_WHAT THIS TASK INVOLVES_
A complete answer retypes each of the records below precisely and includes none of the pictures.
--- INFORMATION SUPPLIED ---
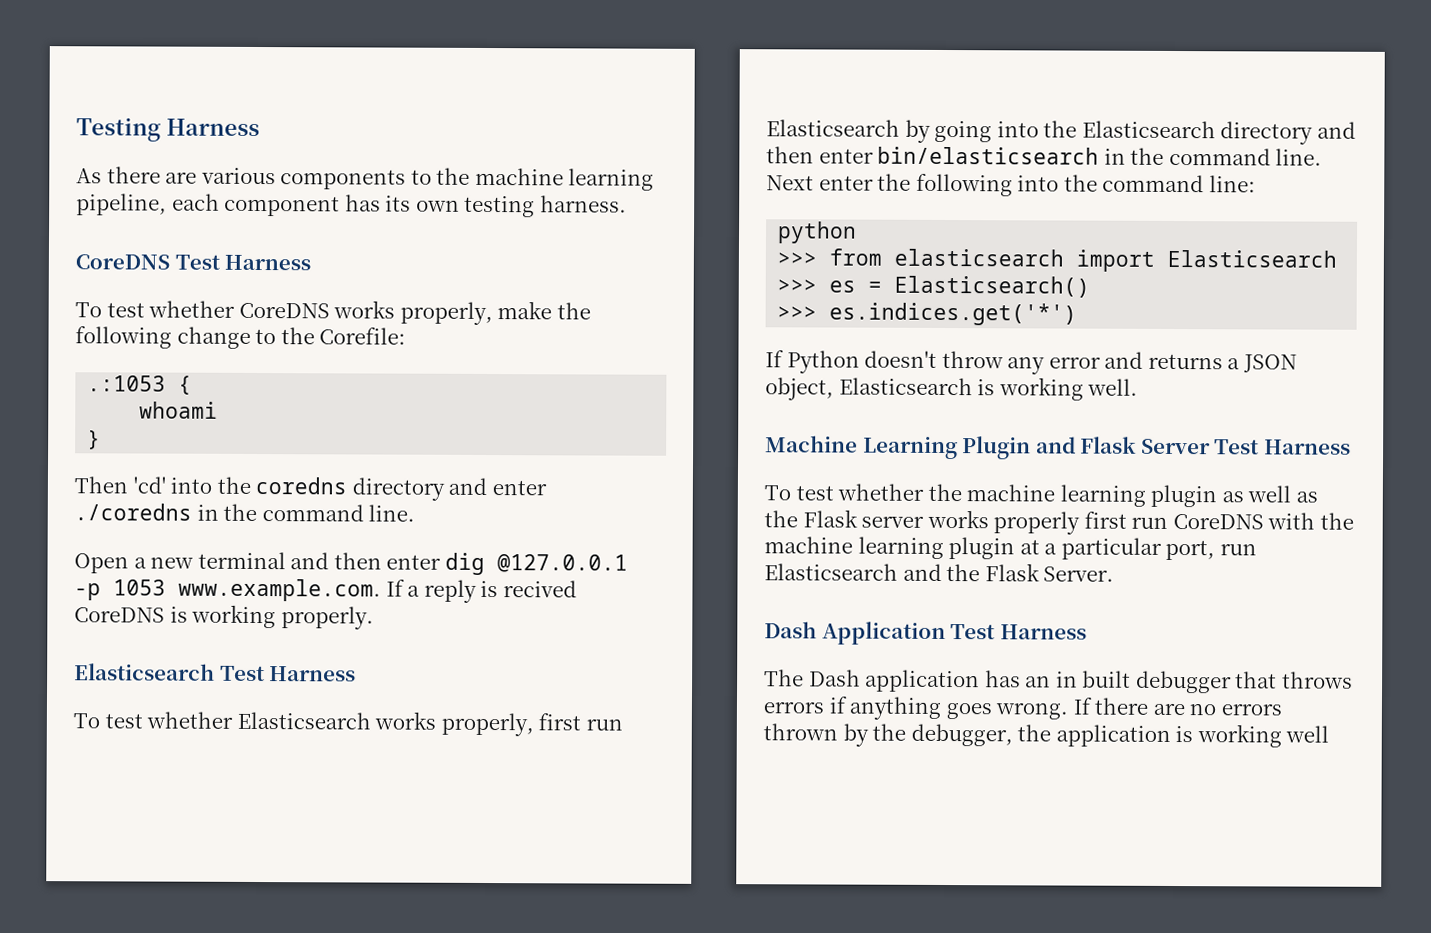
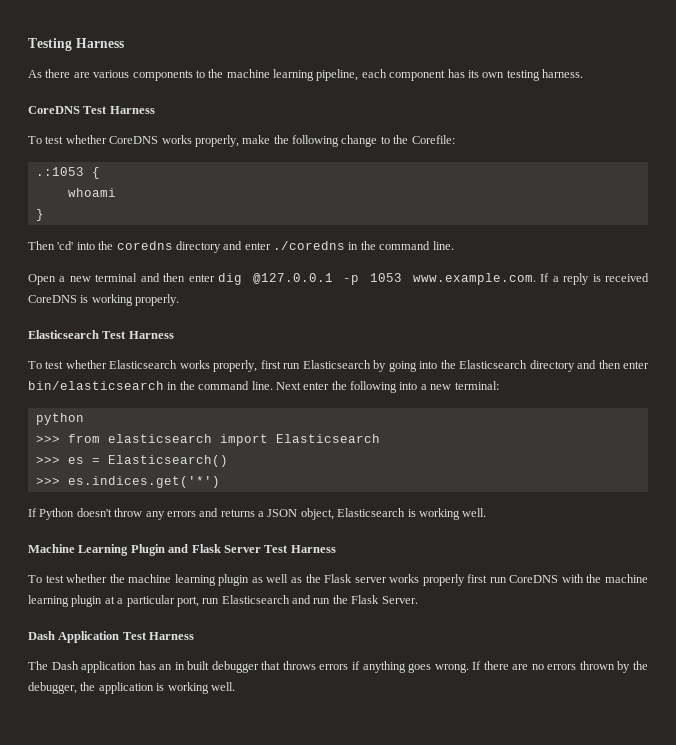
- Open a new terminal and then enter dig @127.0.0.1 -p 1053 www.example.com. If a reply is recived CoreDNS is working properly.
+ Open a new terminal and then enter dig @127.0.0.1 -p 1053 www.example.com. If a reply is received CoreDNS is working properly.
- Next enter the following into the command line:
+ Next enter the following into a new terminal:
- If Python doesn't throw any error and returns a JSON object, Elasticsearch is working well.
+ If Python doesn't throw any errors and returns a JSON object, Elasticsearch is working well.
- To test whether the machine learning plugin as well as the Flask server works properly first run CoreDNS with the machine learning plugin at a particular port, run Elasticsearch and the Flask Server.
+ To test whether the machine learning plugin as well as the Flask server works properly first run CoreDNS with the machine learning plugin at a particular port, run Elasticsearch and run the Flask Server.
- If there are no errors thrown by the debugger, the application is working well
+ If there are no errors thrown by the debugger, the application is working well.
---
_COMPLETED EXERCISE_
- Open a new terminal and then enter dig @127.0.0.1 -p 1053 www.example.com. If a reply is recived CoreDNS is working properly.
+ Open a new terminal and then enter dig @127.0.0.1 -p 1053 www.example.com. If a reply is received CoreDNS is working properly.
- Next enter the following into the command line:
+ Next enter the following into a new terminal:
- If Python doesn't throw any error and returns a JSON object, Elasticsearch is working well.
+ If Python doesn't throw any errors and returns a JSON object, Elasticsearch is working well.
- To test whether the machine learning plugin as well as the Flask server works properly first run CoreDNS with the machine learning plugin at a particular port, run Elasticsearch and the Flask Server.
+ To test whether the machine learning plugin as well as the Flask server works properly first run CoreDNS with the machine learning plugin at a particular port, run Elasticsearch and run the Flask Server.
- If there are no errors thrown by the debugger, the application is working well
+ If there are no errors thrown by the debugger, the application is working well.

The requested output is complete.